Circolo dei Libri

Per condividere con altri il gusto della lettura, che per principio è individuale ma poi può anche farsi compagnia.

01aprile
2013

Piero Chiara

Mondadori

Nella sua camera a Villa Cleofe, rimasta per sempre "la stanza del vescovo" (negli armadi penzolano sempre i suoi abiti violacei) dorme da ospite l'Io narrante del romanzo, proprietario del grande battello "La Tinca" con il quale da tempo naviga, costeggia, salpa e ormeggia sul lago Maggiore, alla ricerca non di tinche e coregoni ma di ragazze in fiore o tornite donne di mezza età da tentare con l'ebbrezza dei giri in barca. Ad aizzarlo in questa stagione della caccia muliebre per acqua è una nuova conoscenza, Temistocle Orimbelli (ecco un altro nome chiariano), marito di Cleofe Orimbelli Berlusconi (e dai) e cognato di una giovane vedova di guerra"… Fermi qui, il romanzo è anche un giallo, con i suoi misteri da risolvere, oltre che una storia di navigazione e seduzione.

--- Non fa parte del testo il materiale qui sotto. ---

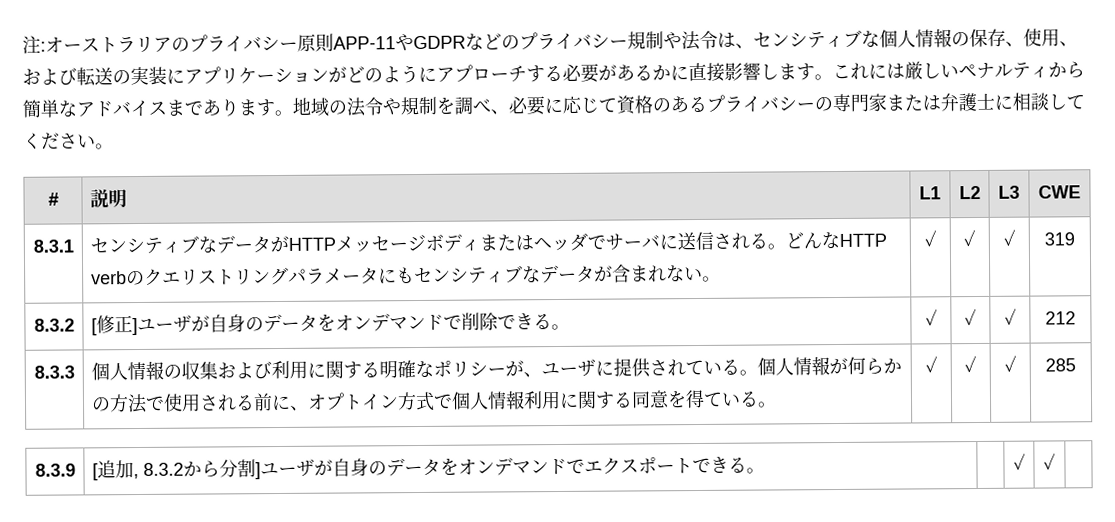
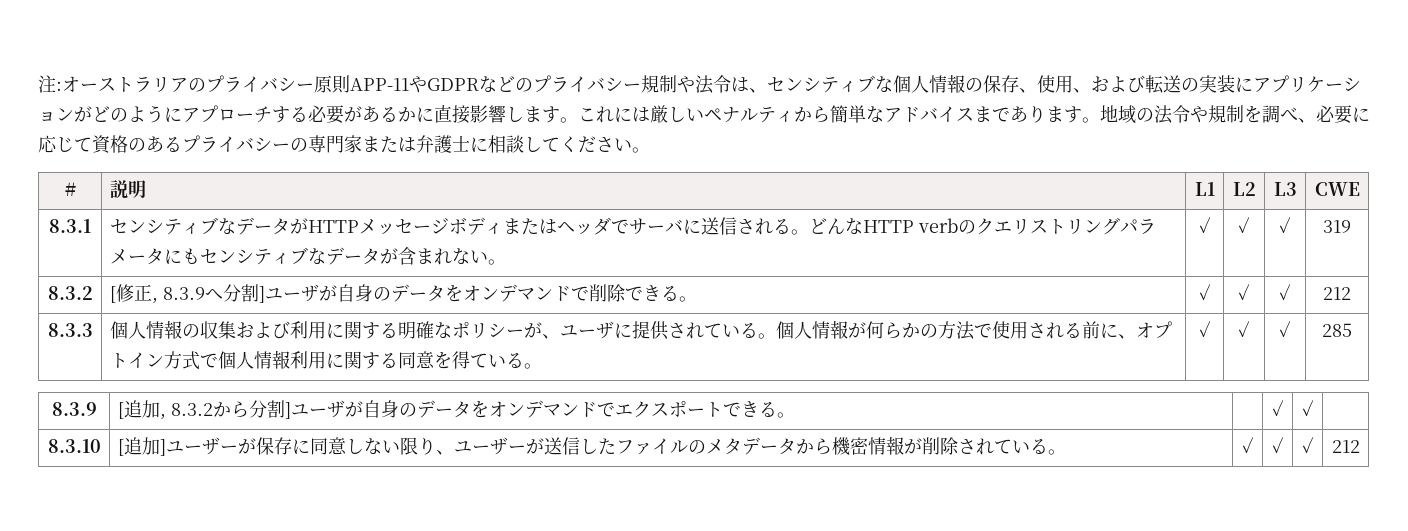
(133, 324) none -> [151,284,259,304] , 8.3.9へ分割
(1056, 461) none -> [47,439,101,453] [117,436,1066,456] [1241,437,1254,453] [1271,437,1284,453] [1301,437,1314,453] [1331,440,1360,453] // 8.3.10 | [追加]ユーザーが保存に同意しない限り、ユーザーが送信したファイルのメタデータから機密情報が削除されている。 | ✓ | ✓ | ✓ | 212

Chiara racconta, come in tutti gli altri suoi romanzi, una vicenda

affabulatrice e carnale, allusiva e sensuale, comica nei bozzetti, cupa e immalinconita nella vena mai sopita di una amarezza esistenziale che sa bene quanto siano meschini, patetici, peccatori, tentatori o malsani i personaggi della commedia umana. Quando esplose il successo di Chiara, subito saltarono fuori alcuni scrittori suoi concorrenti ma meno fortunati e alcuni occhiuti puristi della critica a pretendere che egli fosse un minore furbo della narrativa italiana. Se è così facile scrivere narrativa gustosa di successo, mi veniva di chiedere a loro, perché non provate a farlo anche voi? Dopodiché Piero Chiara non è tra i grandissimi del "˜900 (ma quanti sono, poi?) ma certamente è un grande scrittore del "˜900. Dunque, ai tempi di Chiara vivente me lo godetti nelle sue pagine saporite, tra il comico e il crepuscolare. Riletto oggi, dopo anni, devo dire che confermo la sua vena affabulatoria, ironica e ombrosa, sensuale, immaginosa. Qua e là la stoffa narrativa mostra una sua usura e il bozzettismo talvolta prende troppo la mano. Anche se è difficile resistere alla polposa descrizione della bella vedova Matilde: "Era una giovane donna prosperosa, bionda, pallida, con gli occhi grandi e innocenti, un po' flaccida all'apparenza, ma ben piantata sopra un torso a fuso dal quale prorompevano, sotto il velo di chiffon che la paludava, due seni da battaglia, a popone per colpa di un reggipetto mal sagomato, ma una volta liberi certamente a pera spadona, da tanto che s'impennavano quando alzava il busto per bere e per dar fiato ai polmoni". Queste ariose e maliziose descrizioni lasciavano talvolta spazio a qualche granulo di più pensosa contemplazione dell'agitarsi umano: "Sapevo per intuito, più che esperienza, che ogni gioco dei sentimenti nasconde sempre un dramma, lo prepara, quasi lo alleva tra allegre divagazioni e spensierate ebbrezze".